■ TO DO ■
Every entry below needs to be printed again exactly, with its pictures left out.

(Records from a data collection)
################

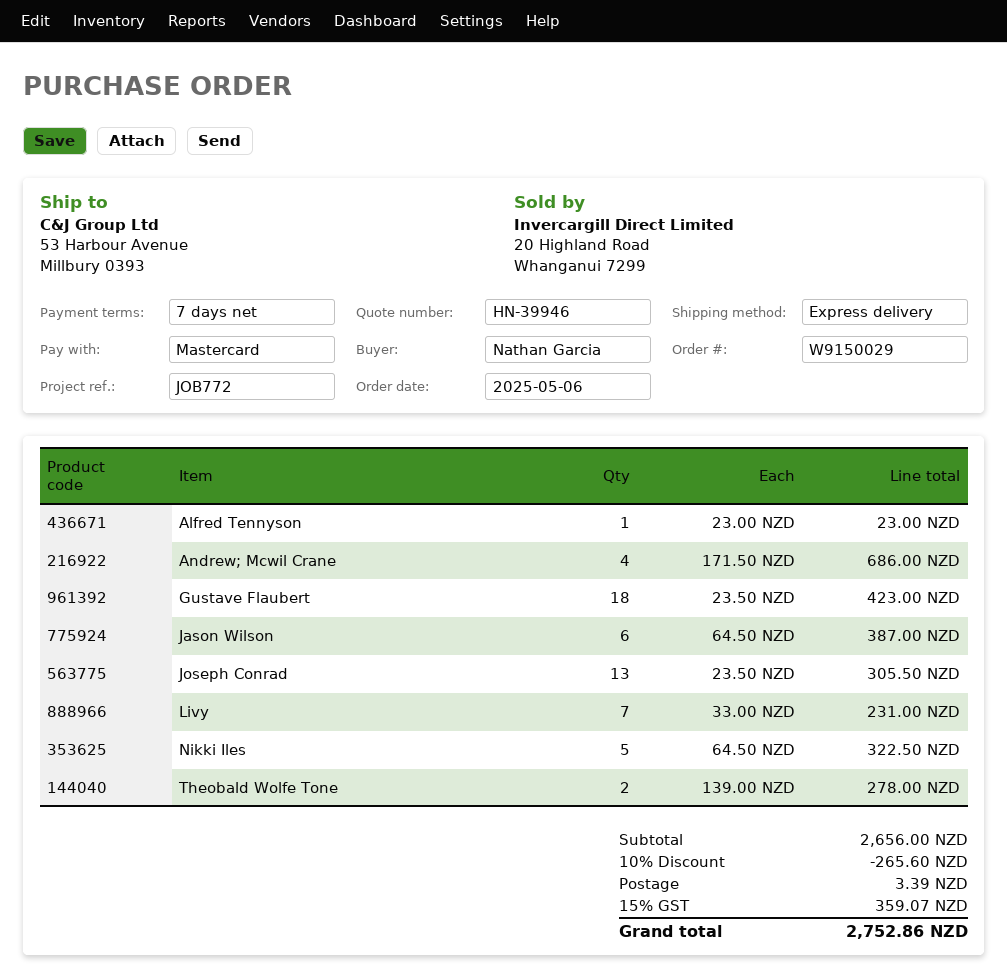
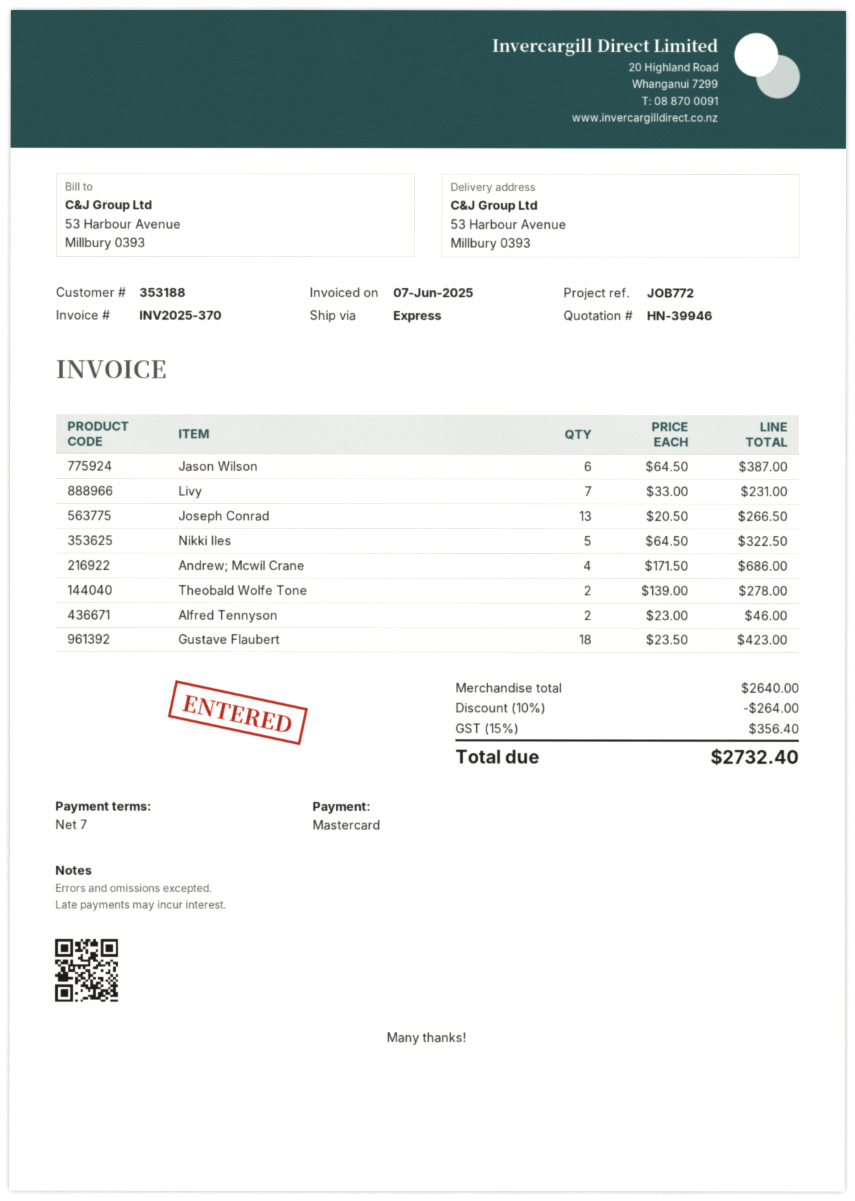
Alfred Tennyson: 1 x 23.00 = 23.00 -> 2 x 23.00 = 46.00
Joseph Conrad: 13 x 23.50 = 305.50 -> 13 x 20.50 = 266.50
subtotal: 2656.00 -> 2640.00
discount: 10% = 265.60 -> 10% = 264.00
shipping: 3.39 -> none
tax: 15% = 359.07 -> 15% = 356.40
total: 2752.86 -> 2732.40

################

■ EXERCISE OUTPUT ■
Alfred Tennyson: 1 x 23.00 = 23.00 -> 2 x 23.00 = 46.00
Joseph Conrad: 13 x 23.50 = 305.50 -> 13 x 20.50 = 266.50
subtotal: 2656.00 -> 2640.00
discount: 10% = 265.60 -> 10% = 264.00
shipping: 3.39 -> none
tax: 15% = 359.07 -> 15% = 356.40
total: 2752.86 -> 2732.40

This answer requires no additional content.